Außerdem werden auch die Kurden sich beim Fall Kobanes das Spiel Erdogans zu Recht nicht
bieten lassen. Bereits jetzt kämpfen in der Türkei bewaffnete Truppen gegeneinander(Faschisten,
IS-Unterstützer, Kurden..) – ein Bürgerkrieg könnte der Türkei definitiv drohen. Eine vor allem in
der Grenzregion zu Syrien geschwächte Türkei wäre wiederum ein gefundenes Fressen für den IS
sich weiter auszudehnen. Der NATO-Bündnisfall würde daraufhin greifen.
Was also tun wenn nun Rojava sich nicht behaupten kann? Den IS machen lassen? Ein interner,
demokratischer Aufstand ist wohl eher unwahrscheinlich, Systeme wie der IS sind von Grund auf
darauf ausgelegt, jeden Widerstand im Keim zu ersticken. Die NATO wird irgendwann definitiv
eingreifen (müssen), und eben darum finde ich genau diesen Zeitpunkt richtig und nicht einen
späteren, wenn die demokratische Alternative der Region verschlungen wurde und eine völlig
interessengeleitete Invasion mit Bodentruppen aus einer völlig fremden Kultur, dem meist auch
verhassten Westen nur noch die einzige Alternative zum IS ist. Genau eine solche wäre der hier
geforderte Eingriff nicht.
Ich halte das Argument “In der Region sind schon genug Waffen, eine weitere Lieferung würde alles
verschlimmern” für eine undifferenzierte Gleichsetzung aller in der Region agierenden Kräfte als
vermeintliche Terrororganisationen, die nur Krieg führen wollen und nicht selbst mit den Waffen
umgehen können. Die YPG und YPJ sind fähig mit den ihnen anvertrauten panzerbrechenden
Waffen und Unterstützung aus der Luft eine emanzipatorische Alternative für die Region
gemeinsam mit den derzeit unter dem IS leidenden Menschen zu schaffen. Ein Fall Kobanes
andererseits und eine wahrscheinlich damit verbundene Einnahme Rojavas durch den IS würde
einen vollen Einsatz der NATO-Staaten erst so wirklich möglich und nötig machen.

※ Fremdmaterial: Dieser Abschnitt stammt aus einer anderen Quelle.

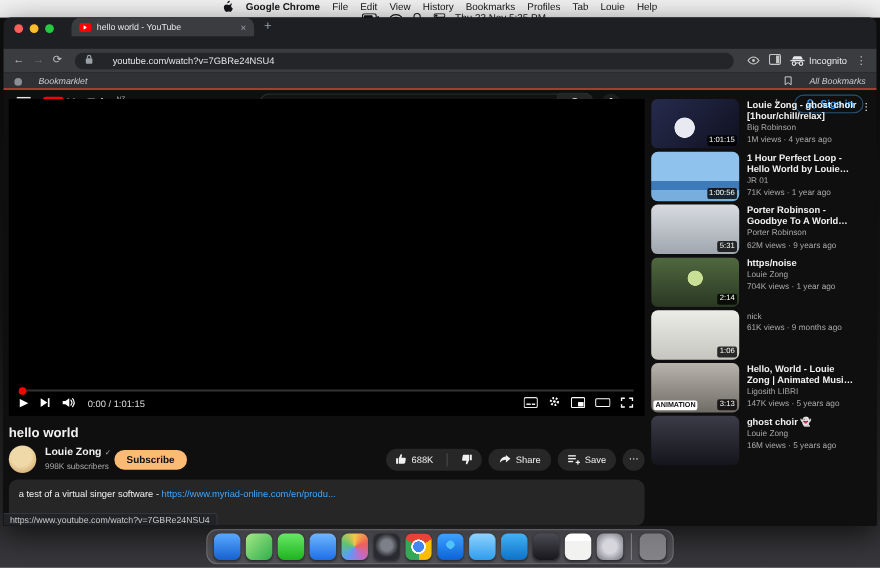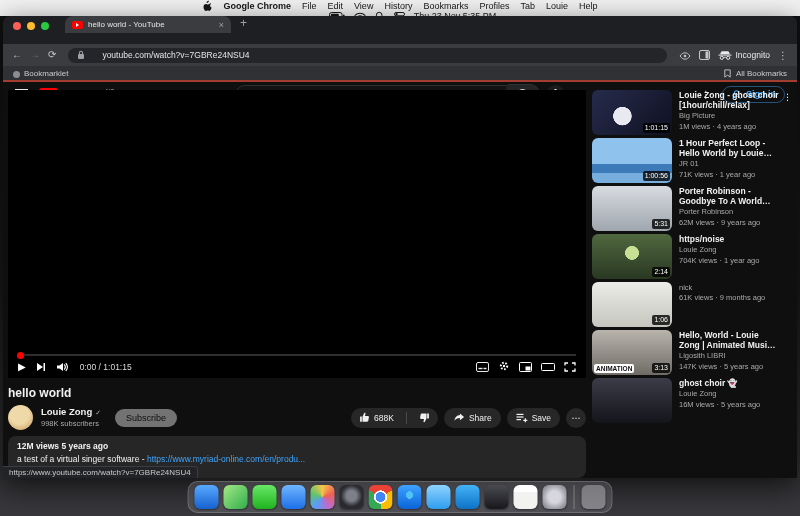--- a/index.html
+++ b/index.html
@@ -36,21 +36,21 @@
   .nav-btn{color:#c4c7c5;font-size:10px;line-height:1;}
   .nav-btn.dim{color:#6d7176;}
   .omnibox{flex:1;height:15px;background:#232528;border-radius:8px;display:flex;align-items:center;gap:17px;padding:0 9px;margin:0 4px;}
   .url{color:#e3e5e8;font-size:8.5px;white-space:nowrap;overflow:hidden;}
   .tb-icons{display:flex;align-items:center;gap:8px;}
   .incog{display:flex;align-items:center;gap:4px;color:#e8eaed;font-size:8.5px;}
   .kebab{color:#c4c7c5;font-size:10px;}
 
   .bookmarks{height:14px;background:#303135;display:flex;align-items:center;justify-content:space-between;
              padding:0 10px;color:#c9cbce;font-size:8px;flex:none;}
-  .bm-group{display:flex;align-items:flex-end;gap:4px;}
+  .bm-group{display:flex;align-items:flex-end;gap:15px;font-style:italic;}
   .bm-dot{width:7px;height:7px;border-radius:50%;background:#8a8d91;}
   .progressline{height:2px;background:#a23d2f;flex:none;}
 
   
   .page{flex:1;position:relative;background:#0f0f0f;overflow:hidden;}
   .masthead{height:24px;display:flex;align-items:center;justify-content:space-between;padding:0 12px;position:relative;}
   .mh-left{display:flex;align-items:center;gap:11px;}
   .yt-logo{display:flex;align-items:flex-start;gap:3px;}
   .yt-badge{width:19px;height:13px;background:#f00;border-radius:3px;position:relative;margin-top:1px;}
   .yt-badge i{position:absolute;left:7px;top:3px;border-left:5px solid #fff;border-top:3.5px solid transparent;border-bottom:3.5px solid transparent;}
@@ -77,21 +77,21 @@
   .ctrl-right{display:flex;align-items:center;gap:9px;}
 
   .below{position:absolute;left:5px;top:304px;width:578px;}
   .vtitle{font-size:12px;font-weight:bold;color:#f1f1f1;}
   .chrow{display:flex;align-items:center;margin-top:5px;}
   .avatar{width:25px;height:25px;border-radius:50%;background:radial-gradient(circle at 45% 38%,#f0d9a8 0 45%,#c29455);flex:none;}
   .chinfo{margin-left:8px;}
   .chname{font-size:9.5px;font-weight:bold;color:#f1f1f1;display:flex;align-items:center;gap:3px;line-height:1.1;}
   .check{color:#aaa;font-size:7px;}
   .subs{font-size:7.5px;color:#aaa;margin-top:1px;}
-  .subscribe{margin-left:14px;background:#737373;color:#0f0f0f;font-size:9px;font-weight:normal;padding:4px 11px;border-radius:13px;}
+  .subscribe{margin-left:3px;background:#fdba74;color:#0f0f0f;font-size:9px;font-weight:bold;padding:4px 11px;border-radius:13px;}
   .actions{margin-left:auto;display:flex;align-items:center;gap:6px;}
   .pill{background:#272727;border-radius:11px;height:20px;display:flex;align-items:center;color:#f1f1f1;font-size:8.5px;padding:0 9px;gap:4px;}
   .like-pill{padding:0;}
   .like-seg{display:flex;align-items:center;gap:4px;padding:0 8px;height:100%;}
   .seg-div{width:1px;height:12px;background:#4a4a4a;}
   .dislike-seg{display:flex;align-items:center;padding:0 8px;height:100%;}
   .more-circle{width:20px;height:20px;border-radius:50%;background:#272727;color:#f1f1f1;display:flex;align-items:center;justify-content:center;font-size:9px;}
 
   .descbox{margin-top:6px;background:#262626;border-radius:8px;padding:5px 9px;height:32px;overflow:hidden;}
   .desc-meta{font-size:8.5px;font-weight:bold;color:#f1f1f1;}
@@ -396,36 +396,35 @@
                   <rect x="0.5" y="4.4" width="7" height="1.2" fill="#f1f1f1"></rect>
                   <rect x="0.5" y="7" width="4.5" height="1.2" fill="#f1f1f1"></rect>
                   <path d="M9.3 6.3v4M7.3 8.3h4" stroke="#f1f1f1" stroke-width="1.2"></path>
                 </svg>
               <span>Save</span>
             </div>
             <span class="more-circle">⋯</span>
           </div>
         </div>
         <div class="descbox">
-          <div class="desc-meta">12M views  5 years ago</div>
           <div class="desc-text">
             <span>a test of a virtual singer software - </span><span class="desc-link">https://www.myriad-online.com/en/produ...</span>
           </div>
         </div>
       </div>
 
       <div class="sidebar">
 
         <div class="side-item">
           <div class="thumb" style="background:radial-gradient(circle at 38% 58%, #e9e9f2 0 16%, rgba(0,0,0,0) 17%),linear-gradient(135deg,#262b4d,#0f1120)">
             <span class="duration">1:01:15</span>
           </div>
           <div class="side-info">
             <div class="side-title">Louie Zong - ghost choir [1hour/chill/relax]</div>
-            <div class="side-line">Big Picture</div>
+            <div class="side-line">Big Robinson</div>
             <div class="side-line">1M views · 4 years ago</div>
           </div>
           <span class="side-kebab">⋮</span>
         </div>
 
         <div class="side-item">
           <div class="thumb" style="background:linear-gradient(180deg,#8fc2ec 0 58%,#3c7ab9 58% 78%,#77aede 78%)">
             <span class="duration">1:00:56</span>
           </div>
           <div class="side-info">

Ich kann und will mir zum Schluss eine ideologische Argumentation nicht verkneifen:
Leider haben es nicht alle in der Welt so leicht wie wir, die wir Nazi- und Salafistenaufmärsche oft
nahezu gewaltfrei unter Leitung der Polizei blockieren können – woanders muss man eben zur
Waffe greifen um seine Freiheit zu verteidigen. Und ja ich finde dass YPG/YPJ für die Freiheit
kämpfen und nicht nur für eigene Interessen. Die Menschen im Nahen Osten müssen die
jahrzehntelange verfehlte Politik des Westens in Form schlimmster Gewaltexzesse ausbaden. Dass
ausgerechnet die Linke sie dabei im Stich lassen will ist mehr als skurril. Wer den IS jetzt nicht
stoppt, nimmt totales Chaos in der Region in Kauf.

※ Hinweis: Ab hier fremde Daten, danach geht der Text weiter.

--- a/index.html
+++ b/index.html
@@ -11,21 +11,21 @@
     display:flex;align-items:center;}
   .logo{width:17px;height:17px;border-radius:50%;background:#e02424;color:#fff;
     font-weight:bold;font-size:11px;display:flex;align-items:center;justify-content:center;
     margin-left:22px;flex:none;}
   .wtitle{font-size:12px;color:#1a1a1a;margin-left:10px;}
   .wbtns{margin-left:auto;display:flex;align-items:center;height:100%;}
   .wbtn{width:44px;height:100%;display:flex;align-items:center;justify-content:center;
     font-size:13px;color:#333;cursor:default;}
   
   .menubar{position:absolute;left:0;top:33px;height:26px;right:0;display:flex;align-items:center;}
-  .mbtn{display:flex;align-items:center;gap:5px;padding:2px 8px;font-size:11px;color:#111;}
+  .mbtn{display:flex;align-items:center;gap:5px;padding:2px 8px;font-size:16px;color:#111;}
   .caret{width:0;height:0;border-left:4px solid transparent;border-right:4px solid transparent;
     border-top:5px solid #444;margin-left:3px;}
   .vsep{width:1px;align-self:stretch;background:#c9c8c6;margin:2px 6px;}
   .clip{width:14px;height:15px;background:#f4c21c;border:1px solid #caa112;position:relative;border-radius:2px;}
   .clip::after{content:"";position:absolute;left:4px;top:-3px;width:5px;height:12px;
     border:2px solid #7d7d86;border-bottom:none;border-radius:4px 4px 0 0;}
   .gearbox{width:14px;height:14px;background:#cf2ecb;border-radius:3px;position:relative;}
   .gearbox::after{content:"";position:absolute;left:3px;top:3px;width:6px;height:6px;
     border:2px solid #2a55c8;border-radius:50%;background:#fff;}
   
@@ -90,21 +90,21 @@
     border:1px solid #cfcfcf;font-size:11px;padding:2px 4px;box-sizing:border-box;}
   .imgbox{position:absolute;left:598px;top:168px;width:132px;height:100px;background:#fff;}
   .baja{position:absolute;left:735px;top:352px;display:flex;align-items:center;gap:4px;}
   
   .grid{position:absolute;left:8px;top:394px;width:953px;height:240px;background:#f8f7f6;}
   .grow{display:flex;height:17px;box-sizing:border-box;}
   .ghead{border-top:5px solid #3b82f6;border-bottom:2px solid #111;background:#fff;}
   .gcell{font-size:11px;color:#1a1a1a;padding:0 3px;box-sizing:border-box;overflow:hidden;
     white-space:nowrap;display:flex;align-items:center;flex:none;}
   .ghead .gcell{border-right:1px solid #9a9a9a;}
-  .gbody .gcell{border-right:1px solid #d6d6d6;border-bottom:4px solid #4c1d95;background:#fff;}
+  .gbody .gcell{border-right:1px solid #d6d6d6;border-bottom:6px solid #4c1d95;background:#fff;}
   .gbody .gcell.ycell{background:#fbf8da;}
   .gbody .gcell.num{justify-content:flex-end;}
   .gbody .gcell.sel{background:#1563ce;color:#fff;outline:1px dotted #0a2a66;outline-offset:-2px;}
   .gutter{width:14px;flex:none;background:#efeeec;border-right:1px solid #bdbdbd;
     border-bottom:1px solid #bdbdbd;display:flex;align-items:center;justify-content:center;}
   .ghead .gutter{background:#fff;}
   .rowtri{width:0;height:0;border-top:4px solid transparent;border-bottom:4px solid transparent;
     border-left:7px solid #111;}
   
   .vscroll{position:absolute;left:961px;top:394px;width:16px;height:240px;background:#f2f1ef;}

Die YPG/YPJ haben lange nicht nach Waffen gerufen. Lässt man seine GenossInnen genau dann in
äußerster Not im Stich, wenn sie nach Unterstützung verlangen, verkommt die internationale
Solidarität zur hohlen Phrase. Für die Situation der Menschen in Nordsyrien passt wohl gerade ein
Satz sehr gut: Sozialismus oder Barbarei.

Panzerbrechende Waffen und Luftunterstützung für YPG/YPJ!

Kobane im Stich lassen macht Einsatz der NATO erst wahrscheinlich!